*Work instruction*: Would you quote every entry exactly, dropping only the pictures?

Web page revision data:
:::
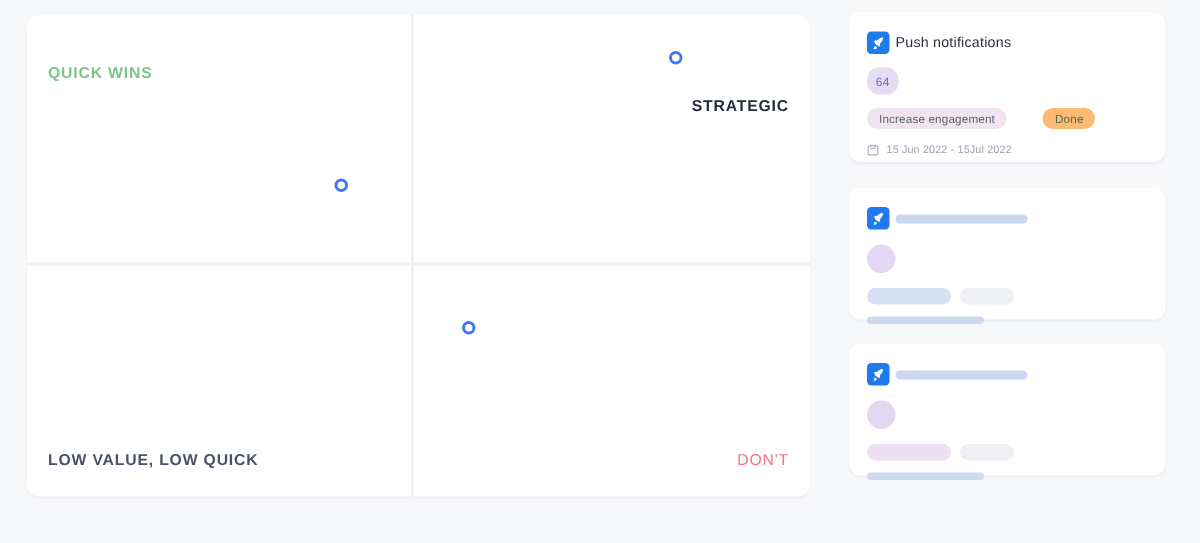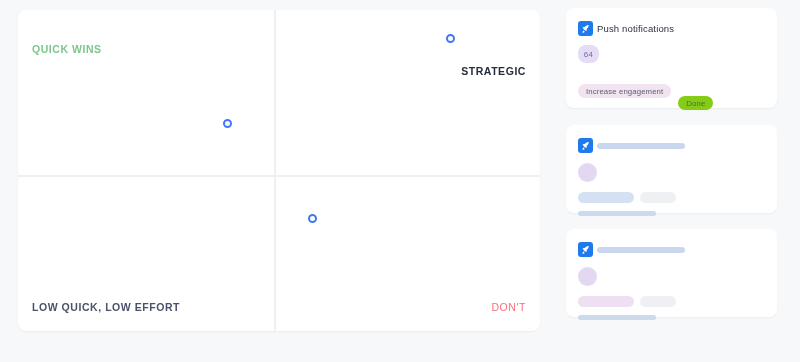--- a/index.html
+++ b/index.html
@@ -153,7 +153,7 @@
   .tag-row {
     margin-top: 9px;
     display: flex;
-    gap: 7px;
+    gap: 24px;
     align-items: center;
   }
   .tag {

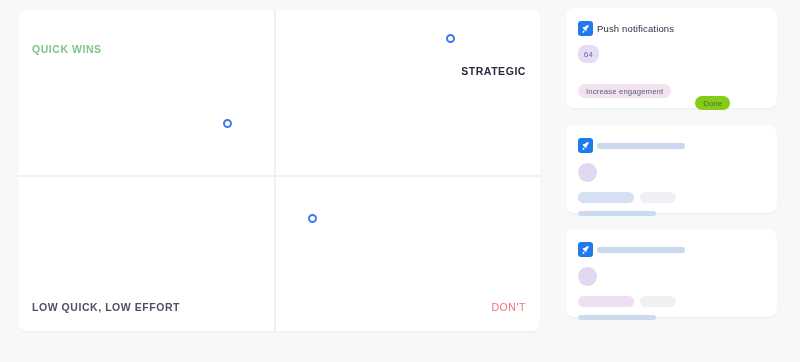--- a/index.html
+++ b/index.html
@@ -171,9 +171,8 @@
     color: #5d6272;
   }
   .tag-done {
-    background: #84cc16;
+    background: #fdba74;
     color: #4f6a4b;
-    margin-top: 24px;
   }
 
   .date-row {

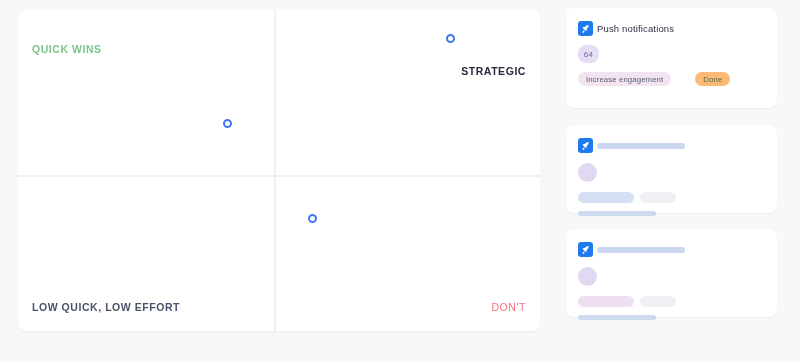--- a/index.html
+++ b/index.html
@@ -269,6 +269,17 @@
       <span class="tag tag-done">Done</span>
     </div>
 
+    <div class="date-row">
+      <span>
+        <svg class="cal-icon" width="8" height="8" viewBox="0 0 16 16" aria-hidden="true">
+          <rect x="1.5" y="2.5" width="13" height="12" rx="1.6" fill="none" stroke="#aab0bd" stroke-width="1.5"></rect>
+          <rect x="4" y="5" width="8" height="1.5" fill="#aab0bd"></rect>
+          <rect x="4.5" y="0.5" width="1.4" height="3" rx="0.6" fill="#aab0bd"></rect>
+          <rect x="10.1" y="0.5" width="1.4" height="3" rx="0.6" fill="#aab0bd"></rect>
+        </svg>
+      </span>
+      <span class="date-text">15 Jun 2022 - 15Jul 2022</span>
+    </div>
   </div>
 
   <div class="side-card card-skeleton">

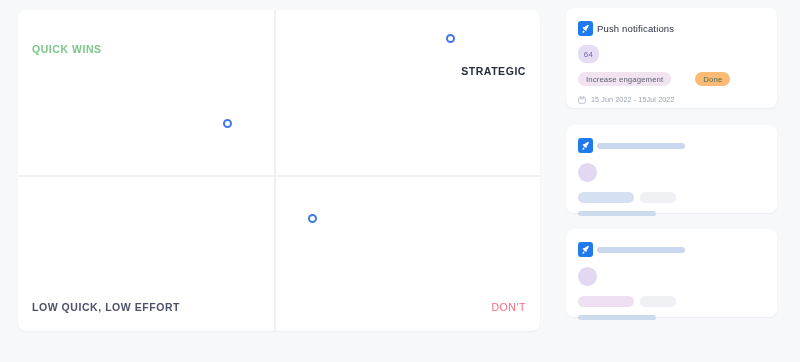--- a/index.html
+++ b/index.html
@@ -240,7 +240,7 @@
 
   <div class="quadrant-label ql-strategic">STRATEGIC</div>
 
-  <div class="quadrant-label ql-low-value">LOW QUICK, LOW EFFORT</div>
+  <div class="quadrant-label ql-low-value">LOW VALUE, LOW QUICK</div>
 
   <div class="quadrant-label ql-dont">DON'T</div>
:::
*Exercise answer*:
--- a/index.html
+++ b/index.html
@@ -153,7 +153,7 @@
   .tag-row {
     margin-top: 9px;
     display: flex;
-    gap: 7px;
+    gap: 24px;
     align-items: center;
   }
   .tag {

--- a/index.html
+++ b/index.html
@@ -171,9 +171,8 @@
     color: #5d6272;
   }
   .tag-done {
-    background: #84cc16;
+    background: #fdba74;
     color: #4f6a4b;
-    margin-top: 24px;
   }
 
   .date-row {

--- a/index.html
+++ b/index.html
@@ -269,6 +269,17 @@
       <span class="tag tag-done">Done</span>
     </div>
 
+    <div class="date-row">
+      <span>
+        <svg class="cal-icon" width="8" height="8" viewBox="0 0 16 16" aria-hidden="true">
+          <rect x="1.5" y="2.5" width="13" height="12" rx="1.6" fill="none" stroke="#aab0bd" stroke-width="1.5"></rect>
+          <rect x="4" y="5" width="8" height="1.5" fill="#aab0bd"></rect>
+          <rect x="4.5" y="0.5" width="1.4" height="3" rx="0.6" fill="#aab0bd"></rect>
+          <rect x="10.1" y="0.5" width="1.4" height="3" rx="0.6" fill="#aab0bd"></rect>
+        </svg>
+      </span>
+      <span class="date-text">15 Jun 2022 - 15Jul 2022</span>
+    </div>
   </div>
 
   <div class="side-card card-skeleton">

--- a/index.html
+++ b/index.html
@@ -240,7 +240,7 @@
 
   <div class="quadrant-label ql-strategic">STRATEGIC</div>
 
-  <div class="quadrant-label ql-low-value">LOW QUICK, LOW EFFORT</div>
+  <div class="quadrant-label ql-low-value">LOW VALUE, LOW QUICK</div>
 
   <div class="quadrant-label ql-dont">DON'T</div>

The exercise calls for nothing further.